Naissance : 1774[Paris]
Décès : 1862[Paris]
Promotion IPC : 1795
A la fin de ses études au collège Louis-le-Grand en 1792, Biot s'engage comme canonnier dans l'armée du Nord et prend part à la bataille de Hondschoote. Reçu élève ingénieur à l’Ecole des Ponts et Chaussées en janvier 1794, on dit que Perronet l’interrogea sur son lit de mort. Il quitte cette école en novembre 1795 pour intégrer la première promotion de l’Ecole Centrale des Travaux Publics (future Ecole Polytechnique) et se fait remarquer par Monge qui reconnaît en lui un élève brillant. C’est ce même professeur qui sauvera Biot après les événements du 13 vendémiaire an IV. Nommé en 1797 professeur de physique à l'Ecole centrale de Beauvais, examinateur d'admission à Polytechnique en 1799, il obtient en 1800 la chaire de physique mathématique au Collège de France. C’est à cette époque qu’il rencontre Laplace qu'il seconde dans la correction des épreuves de son ouvrage Mécanique céleste.
Ses travaux, qui concernent aussi bien les mathématiques et l'astronomie que la physique et la chimie, lui ouvrent les portes de l'Académie des sciences en 1803. Il identifie l’origine extraterrestre des météorites et publie cette même année son Essai sur l'histoire générale des sciences pendant la Révolution française. Avec Gay-Lussac, il effectue en 1804 une ascension aérostatique pour observer la dépendance du magnétisme terrestre avec l’altitude et parvient à monter jusqu’à 3400 mètres. Il établit aussi à cette époque après une série de mesures sur les métaux une théorie de la conduction de la chaleur. Nommé membre adjoint au Bureau des Longitudes en 1806, il se rend en Espagne avec Arago pour effectuer des opérations géodésiques destinées à prolonger la mesure du méridien de France jusqu'aux Baléares.
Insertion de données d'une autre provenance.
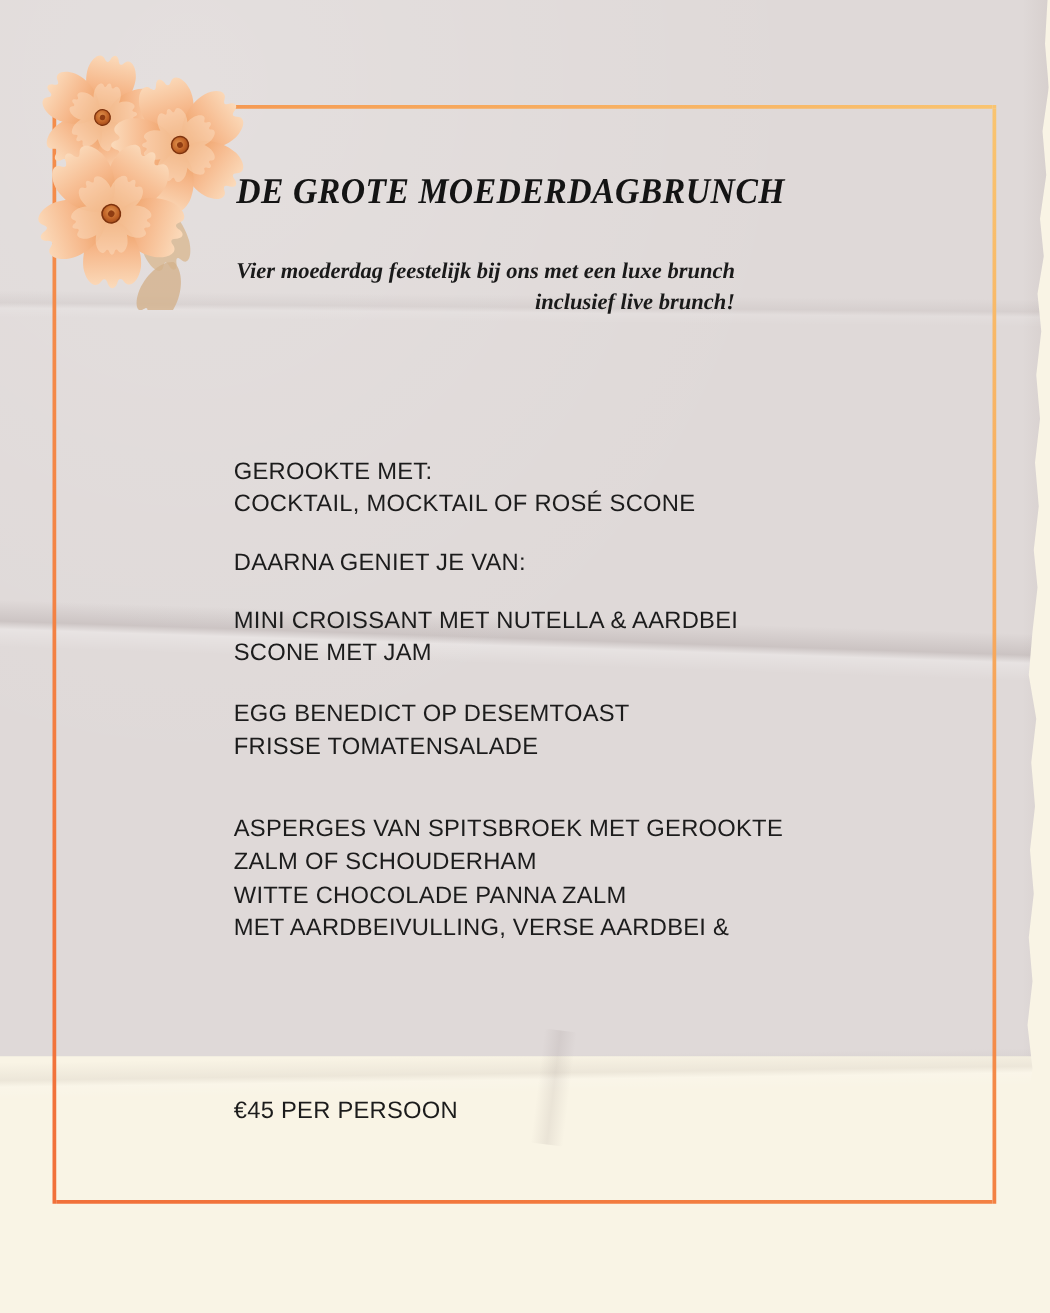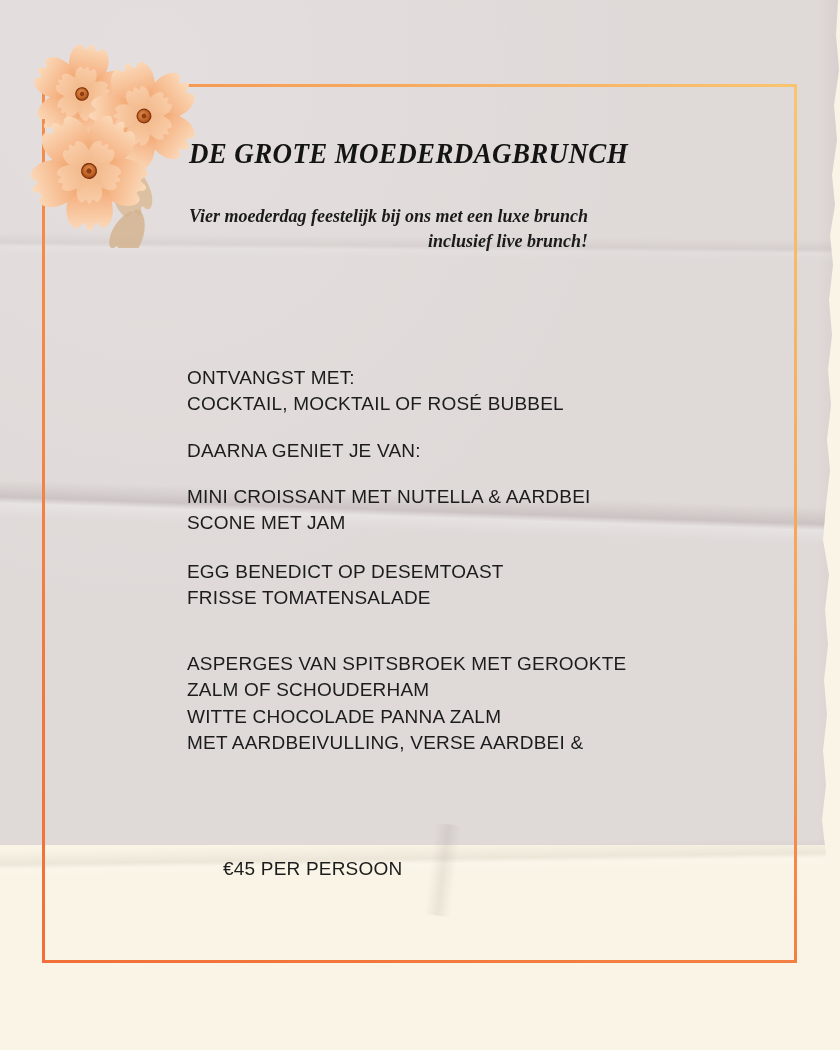--- a/index.html
+++ b/index.html
@@ -159,7 +159,7 @@
   </div>
 
   <div class="menu-section sec-0">
-    <div>ONTVANGST MET:</div>
+    <div>GEROOKTE MET:</div>
     <div>COCKTAIL, MOCKTAIL OF ROSÉ BUBBEL</div>
   </div>
 

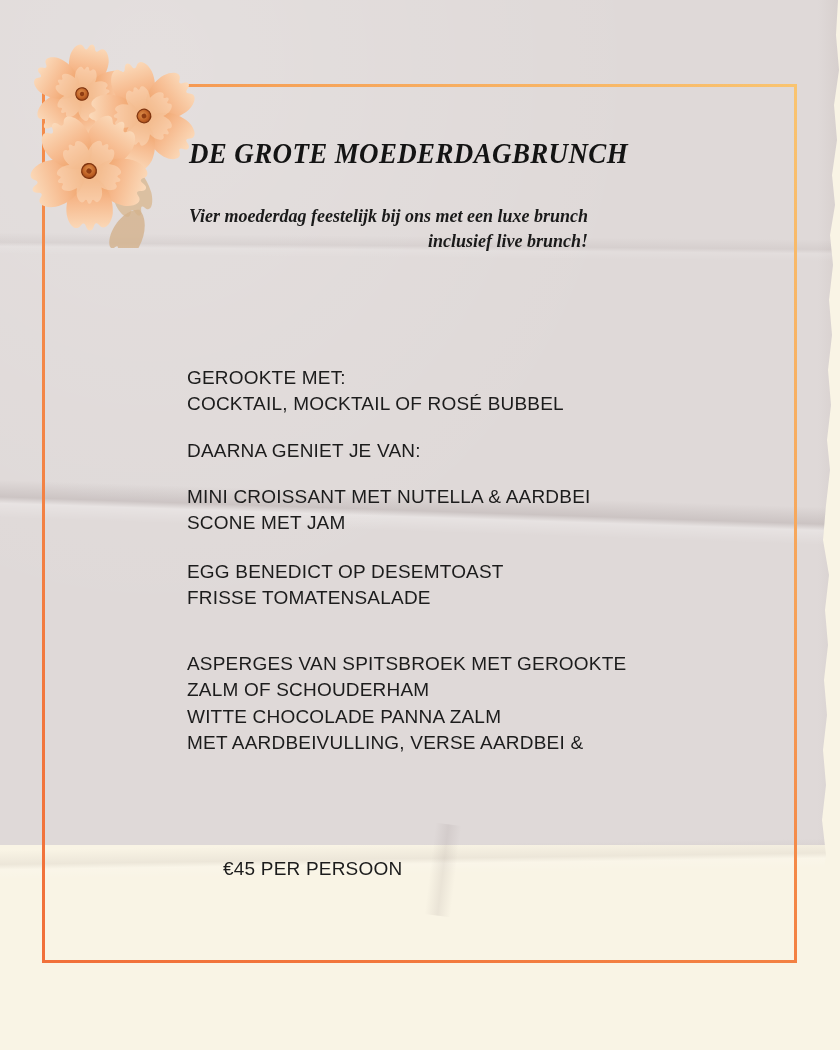--- a/index.html
+++ b/index.html
@@ -160,7 +160,7 @@
 
   <div class="menu-section sec-0">
     <div>GEROOKTE MET:</div>
-    <div>COCKTAIL, MOCKTAIL OF ROSÉ BUBBEL</div>
+    <div>COCKTAIL, MOCKTAIL OF ROSÉ SCONE</div>
   </div>
 
   <div class="menu-section sec-1">

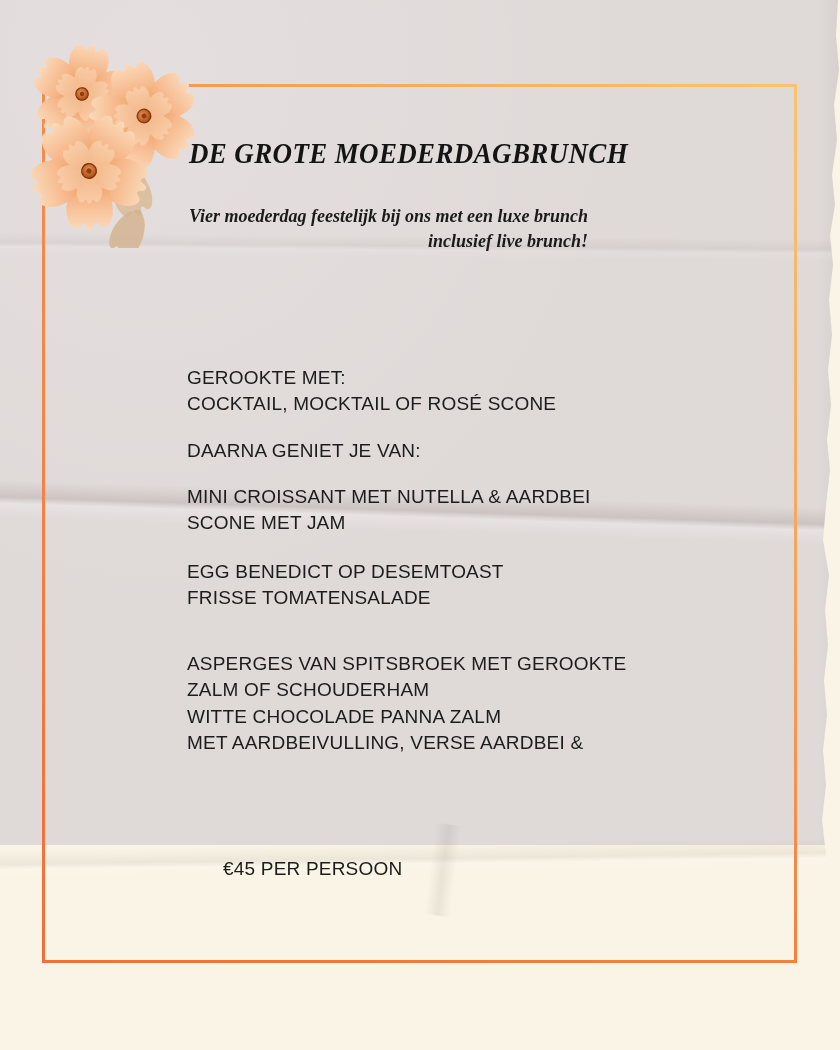--- a/index.html
+++ b/index.html
@@ -96,7 +96,7 @@
   .sec-3 { top:559px; }
   .sec-4 { top:631px;margin-top:20px; }
   .sec-5 { top:704px; }
-  .price { top:856px;margin-left:36px; }
+  .price { top:876px; }
 </style>
 </head>
 <body>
Il effectuera des vérifications similaires en Ecosse et aux îles Shetland en 1817, en Italie et en Sicile en 1825, pour finalement conclure en 1827, dans un Mémoire sur la figure de la terre, que l'action de la pesanteur n'est pas la même sur tous les points d'un même parallèle.
Parmi les nombreuses recherches de ce savant, ses travaux sur la polarisation de la lumière eurent des conséquences importantes. Biot a l'idée dès 1807 d'appliquer les lois de polarisation de la lumière à la recherche de l'état de cristallisation des corps. Sa méthode lui permet ainsi de distinguer les sucs végétaux et surtout de mesurer les proportions de sucre cristallisable qui restent dans les mélasses. Son appareil de 1815, le saccharimètre, sera utilisée en médecine pour diagnostiquer le diabète. Biot est titulaire de la chaire d'astronomie à la Faculté des Sciences de Paris à partir de 1809. Il ambitionne le titre de secrétaire perpétuel de l'Académie des sciences, mais ses deux candidatures se soldent par des échecs. Cependant ses oeuvres littéraires, dont son Eloge de Montaigne, le font élire à l'Académie française en 1856.